Ace glanced toward the old pickup Tag was driving. “You’re leaving.”

“I am, but I don’t want to go without seeing her again.”

“She says she needs to be alone. Sorry.”

“Okay.” Tag turned to leave.

“I suppose you won’t be back.”

“Not likely,” he said as he walked to his father’s pickup and climbed in. The sun had come up behind the mountains and now washed the countryside with cold winter sunlight.

As he drove out of Big Sky, Tag found himself mentally kicking himself. If he hadn’t gone to the bar that night and Mia hadn’t stumbled into him... If he hadn’t found that stupid thumb drive in his coat pocket and let Lily see it. If...

His heart began to pound as he remembered something. He turned around to head back toward Lone Mountain and called his father. “About those names. You said the thumb drive was corrupted and so was the copy Hud made, right? Lily told me that she had decoded some of them, but hadn’t had a chance to finish. It was her former fiancé who gave us the list.” Tag swore. “I let him use the original flash drive.”

Harlan instantly was on alert. “What’s his name?”

“Gerald Humphrey.”

“What do you know about him?”

“Nothing. Nothing except that it took him six months to show up after he’d stood Lily up at the altar. He supposedly already left on a flight from Bozeman to Los Angeles, California, today.”
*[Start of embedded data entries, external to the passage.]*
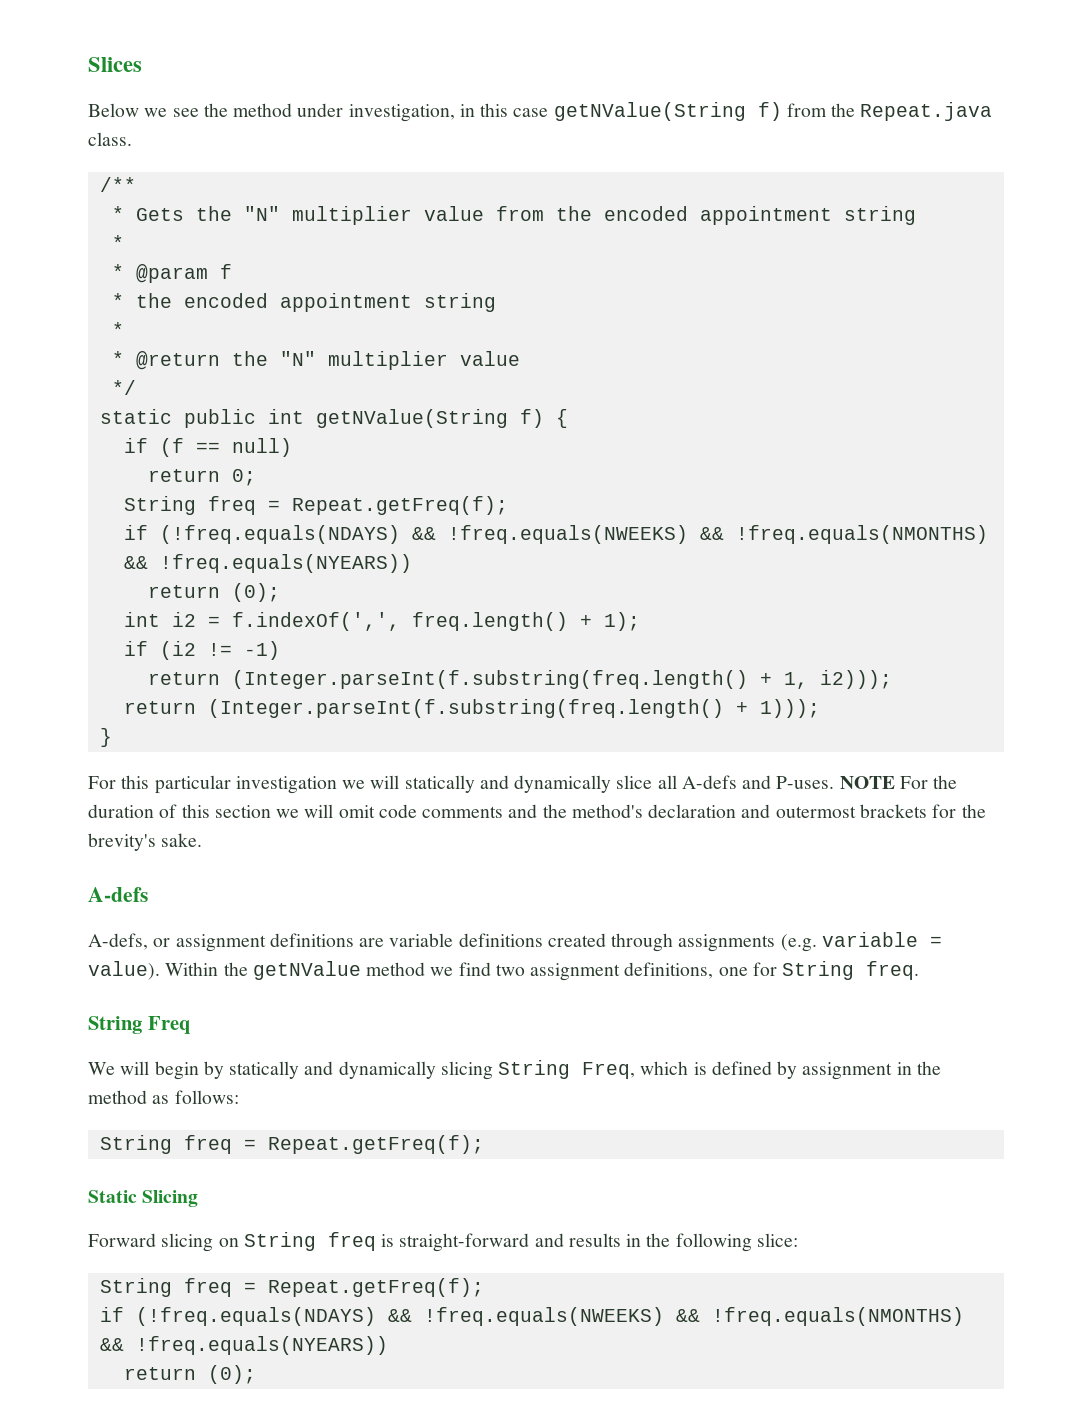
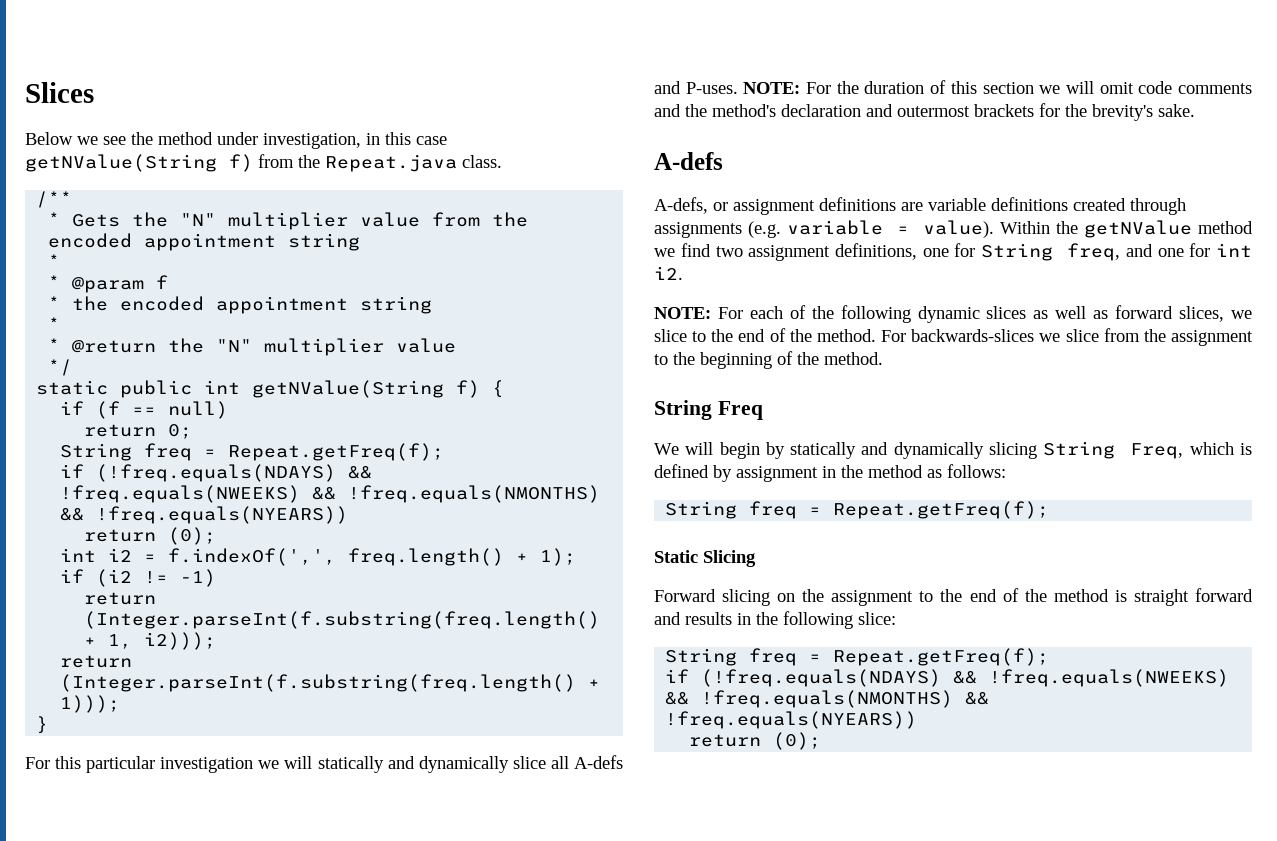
- NOTE For the duration of this section we will omit code comments and the method's declaration and outermost brackets for the brevity's sake.
+ NOTE: For the duration of this section we will omit code comments and the method's declaration and outermost brackets for the brevity's sake.
- Within the getNValue method we find two assignment definitions, one for String freq.
+ Within the getNValue method we find two assignment definitions, one for String freq, and one for int i2.
+ NOTE: For each of the following dynamic slices as well as forward slices, we slice to the end of the method. For backwards-slices we slice from the assignment to the beginning of the method.
- Forward slicing on String freq is straight-forward and results in the following slice:
+ Forward slicing on the assignment to the end of the method is straight forward and results in the following slice:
He heard his father clicking on a computer keyboard. “I’m showing that he was on the flight.”

“Is there any way to verify that?” Tag turned onto Lone Mountain Road and headed toward Lily’s while he waited.

“I can try to contact the airport.”

“But why would Gerald corrupt the thumb drive or give Lily the wrong names?” He could hear his father clacking away at the computer keyboard.

“He recently left his job in Montana to take a lesser one in California at a small private school,” Harlan said. “Wait a minute. Next of kin. Gerald Humphrey has a younger sister who was recently sentenced for embezzlement. She got fifteen years and is serving time in a prison in California near the private school where he is now teaching.”